▶ _REQUIRED ACTION_: Please output the entries below from the line that contains "Filigree Ring Flor" through the final line, reproduced exactly and alone.

▶ _DATA PROVIDED_:
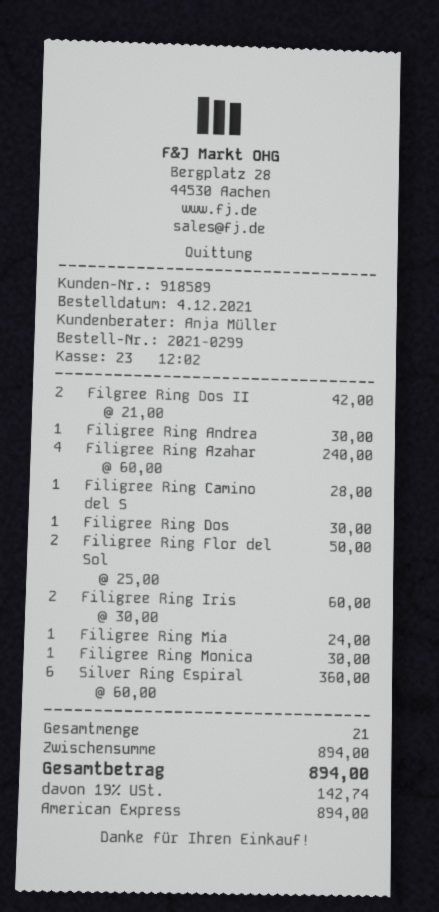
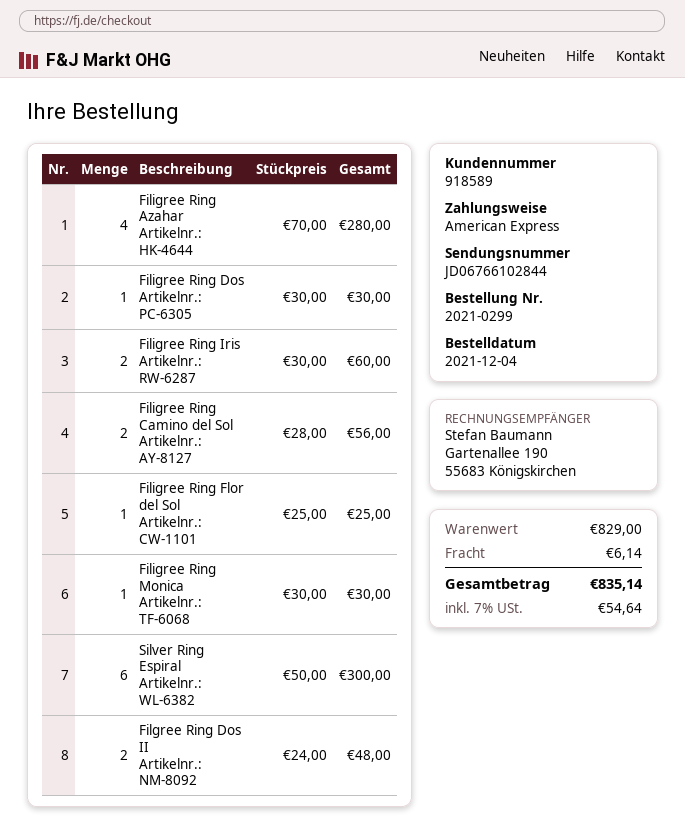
Filgree Ring Dos II: 2 x 21.00 = 42.00 -> 2 x 24.00 = 48.00
Filigree Ring Andrea: 1 x 30.00 = 30.00 -> none
Filigree Ring Azahar: 4 x 60.00 = 240.00 -> 4 x 70.00 = 280.00
Filigree Ring Camino del S: 1 x 28.00 = 28.00 -> 2 x 28.00 = 56.00
Filigree Ring Flor del Sol: 2 x 25.00 = 50.00 -> 1 x 25.00 = 25.00
Filigree Ring Mia: 1 x 24.00 = 24.00 -> none
Silver Ring Espiral: 6 x 60.00 = 360.00 -> 6 x 50.00 = 300.00
subtotal: 894.00 -> 829.00
shipping: none -> 6.14
tax: 19% = 142.74 -> 7% = 54.64
total: 894.00 -> 835.14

▶ _THE ANSWER_:
Filigree Ring Flor del Sol: 2 x 25.00 = 50.00 -> 1 x 25.00 = 25.00
Filigree Ring Mia: 1 x 24.00 = 24.00 -> none
Silver Ring Espiral: 6 x 60.00 = 360.00 -> 6 x 50.00 = 300.00
subtotal: 894.00 -> 829.00
shipping: none -> 6.14
tax: 19% = 142.74 -> 7% = 54.64
total: 894.00 -> 835.14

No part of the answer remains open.